For $Group_j$ in $Image_i$, $x_{col}^{ij}$ should have the shape of $(\frac{c}{groups}\times size\times size,out_h\times out_w)$.
$W$ has the shape of $(n,\frac{c}{groups},size,size)$. And what is responsible for $x_{col}^{ij}$, $w^{ij}$ has the shape of $(\frac{n}{groups},\frac{c}{groups}\times size\times size)$.
$\frac{\partial L}{\partial Y}$ has the shape of $(batch,n,out_h,out_w)$. What we need at a time is $\frac{\partial L}{\partial y^{ij}}$, has the shape of $(\frac{n}{groups},out_h\times out_w)$.

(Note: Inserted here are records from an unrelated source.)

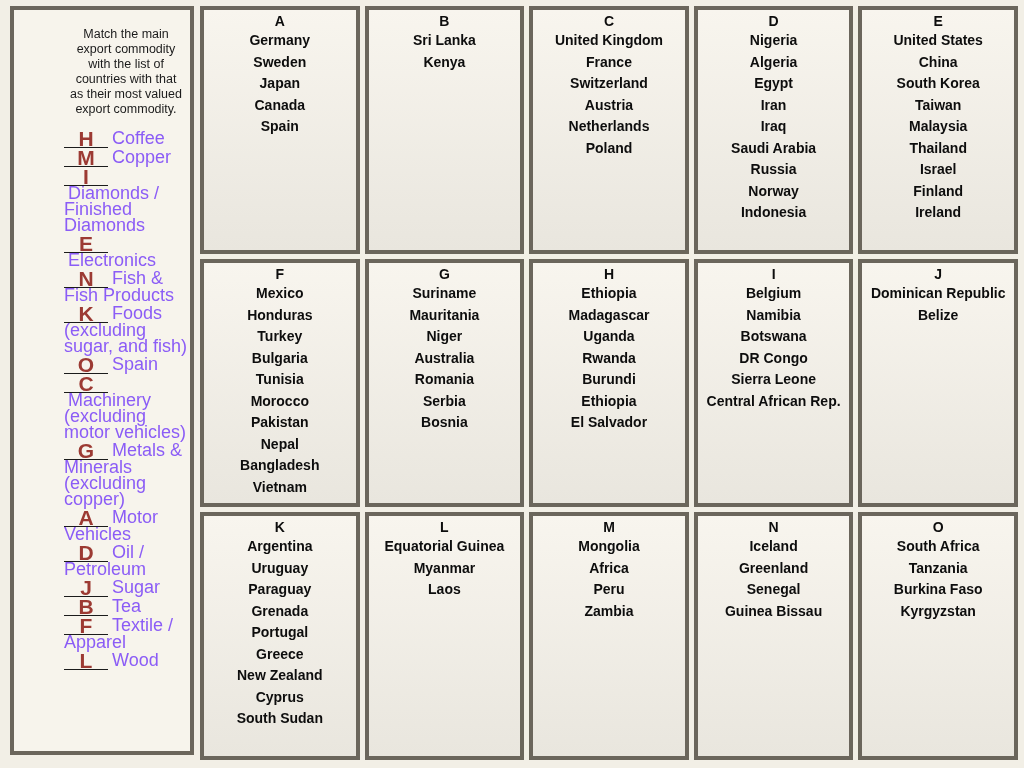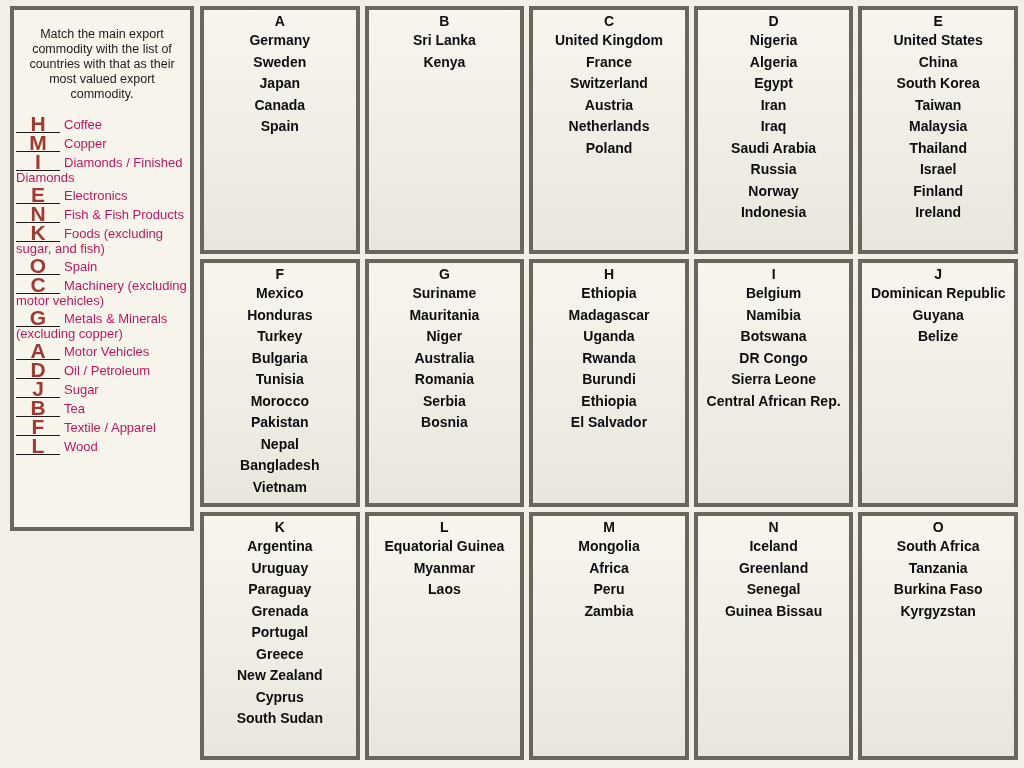--- a/index.html
+++ b/index.html
@@ -27,11 +27,12 @@
     left: 10px;
     top: 6px;
     width: 184px;
-    height: 525px;
+    height: 749px;
     border: 4px solid #6b665c;
     background: #f7f4ec;
     box-sizing: border-box;
     overflow: visible;
+    padding-left: 48px;
   }
   #quiz-instructions {
     font-size: 12.5px;

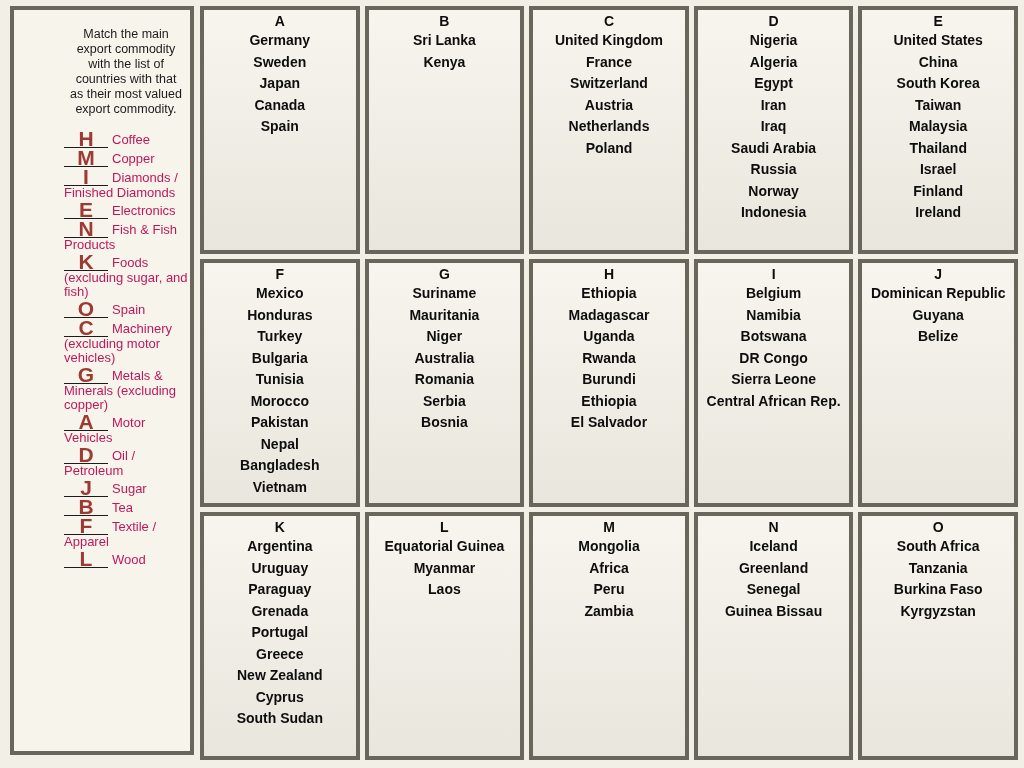--- a/index.html
+++ b/index.html
@@ -74,8 +74,8 @@
   }
   .commodity-label {
     display: inline;
-    font-size: 13px;
-    color: #be185d;
+    font-size: 18px;
+    color: #8b5cf6;
     padding-left: 4px;
     white-space: normal;
   }

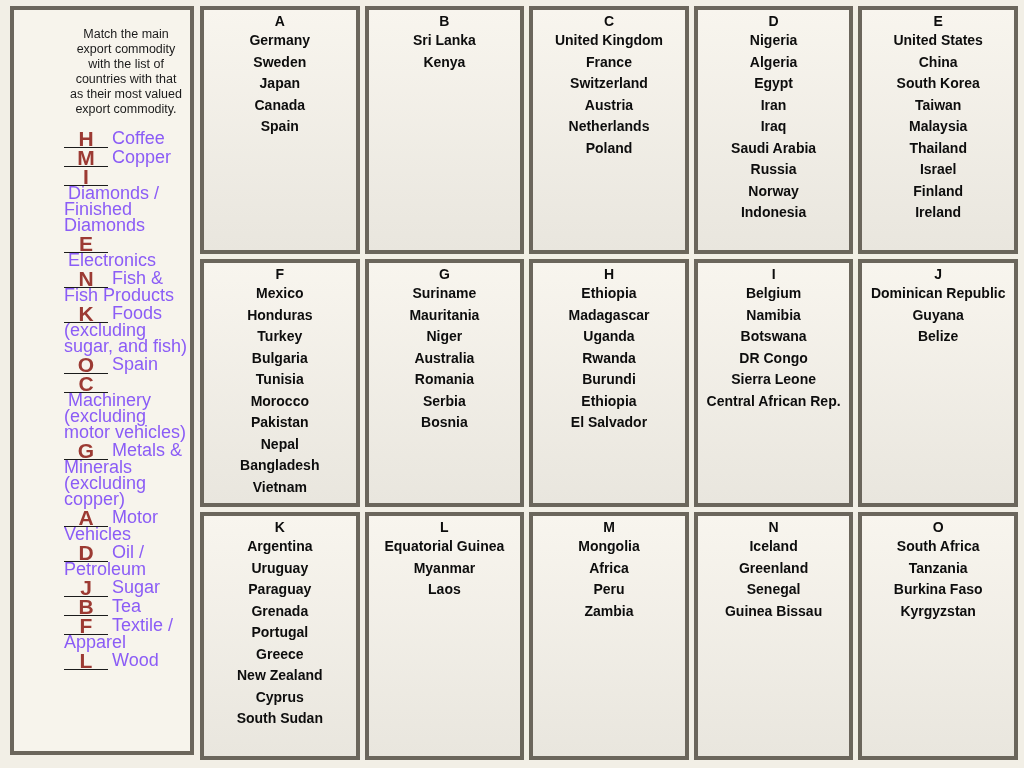--- a/index.html
+++ b/index.html
@@ -264,7 +264,6 @@
           <span class="box-letter">J</span>
           <ul class="country-list">
             <li class="country-item">Dominican Republic</li>
-            <li class="country-item">Guyana</li>
             <li class="country-item">Belize</li>
           </ul>
         </div>

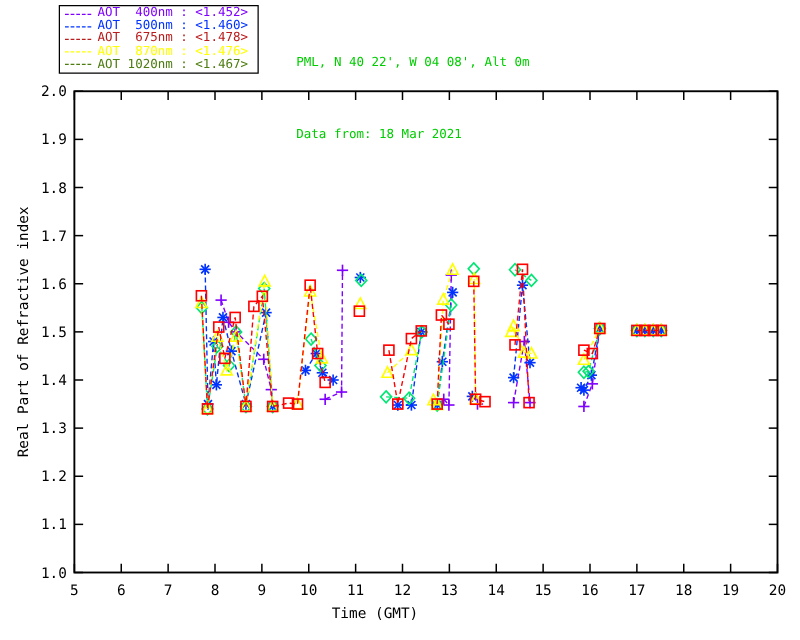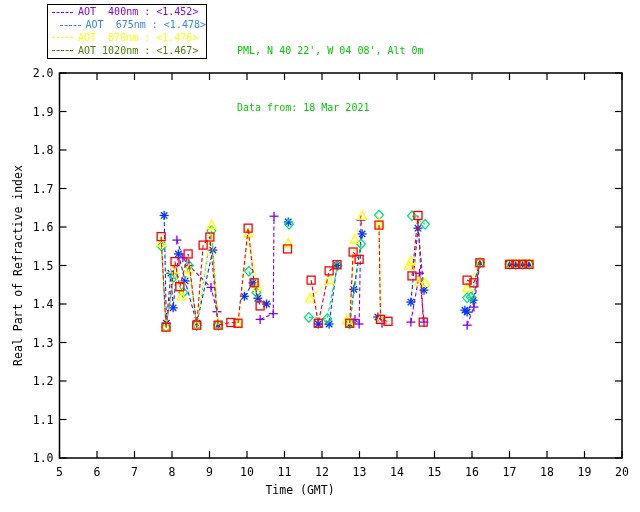--- a/index.html
+++ b/index.html
@@ -23,6 +23,10 @@
       <div class="lrow" style="color: rgb(127, 0, 255);">
         <span class="ldash"></span>
         <span class="llabel">AOT  400nm : &lt;1.452&gt;</span>
+      </div>
+      <div class="lrow" style="color: rgb(0, 51, 255);">
+        <span class="ldash"></span>
+        <span class="llabel">AOT  500nm : &lt;1.460&gt;</span>
       </div>
       <div class="lrow" style="color: #3b82f6; justify-content: flex-end;">
         <span class="ldash"></span>

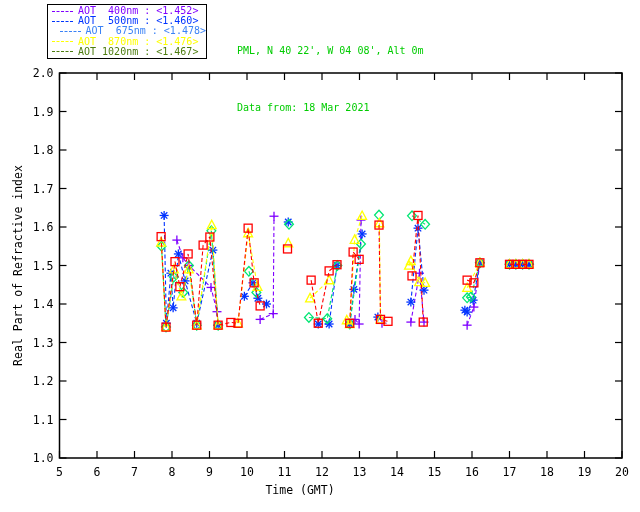--- a/index.html
+++ b/index.html
@@ -28,7 +28,7 @@
         <span class="ldash"></span>
         <span class="llabel">AOT  500nm : &lt;1.460&gt;</span>
       </div>
-      <div class="lrow" style="color: #3b82f6; justify-content: flex-end;">
+      <div class="lrow" style="color: #b91c1c;">
         <span class="ldash"></span>
         <span class="llabel">AOT  675nm : &lt;1.478&gt;</span>
       </div>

Given $\frac{\partial L}{\partial y^{ij}}$ and $x_{col}^{ij}$, call gemm(TA=0, TB=1, ...), we will get $\frac{\partial L}{\partial w^{ij}}=\frac{\partial L}{\partial y^{ij}}\times {x_{col}^{ij}}^T$, which has the shape of $(\frac{n}{groups}, \frac{c}{groups}\times size\times size)$. And will finally get the $\frac{\partial L}{\partial W}$, which will be stored in the memory block started from *l.weight_updates, of the size $(n,\frac{c}{groups},size,size)$.
Also, give $w^{ij}$ and $\frac{\partial L}{\partial y^{ij}}$, call gemm(TA=1, TB=0), we will get $\frac{\partial L}{\partial x_{col}^{ij}}={w^{ij}}^T\times \frac{\partial L}{\partial y^{ij}}$, which has the shape of $(\frac{c}{groups}\times size\times size, out_h\times out_w)$. And will finally get the $\frac{\partial L}{\partial X_{col}}$ of the shape $(batch, c\times size\times size, out_h, out_w)$, stored (start) from *net.workspace, $X_{col}$ will be overwritten.
Using col2im_cpu(), $\frac{\partial L}{\partial X_{col}}$ will be reconstruct to $\frac{\partial L}{\partial X}$, stored in the memory block that start from *net.delta, of the size $(batch,c,h,w)$.

Just a review (again...):

Backprop through activation function
Compute $\frac{\partial L}{\partial b}$, stored at l.bias_updates
For each image(or each group/pair in each image):
1. Compute $\frac{\partial L}{\partial W}$, stored at l.weight_updates
2. Compute $\frac{\partial L}{\partial x_{col}}$, stored at net.workspace
3. Use col2im_cpu() to reconstruct $\frac{\partial L}{\partial x_{col}}$ to $\frac{\partial L}{\partial x}$, stored at net.delta, namely the l.delta of the previous layer

update_convolutional_layer()

void update_convolutional_layer(convolutional_layer l, update_args a)
{
    float learning_rate = a.learning_rate*l.learning_rate_scale;
    float momentum = a.momentum;
    float decay = a.decay;
    int batch = a.batch;

    axpy_cpu(l.n, learning_rate/batch, l.bias_updates, 1, l.biases, 1);
    scal_cpu(l.n, momentum, l.bias_updates, 1);

    if(l.scales){
        axpy_cpu(l.n, learning_rate/batch, l.scale_updates, 1, l.scales, 1);
        scal_cpu(l.n, momentum, l.scale_updates, 1);
    }

    axpy_cpu(l.nweights, -decay*batch, l.weights, 1, l.weight_updates, 1);
    axpy_cpu(l.nweights, learning_rate/batch, l.weight_updates, 1, l.weights, 1);
    scal_cpu(l.nweights, momentum, l.weight_updates, 1);
}

*l.weight_updates has the same size of *l.weights, *l.bias_update has the same size of *l.biases as well.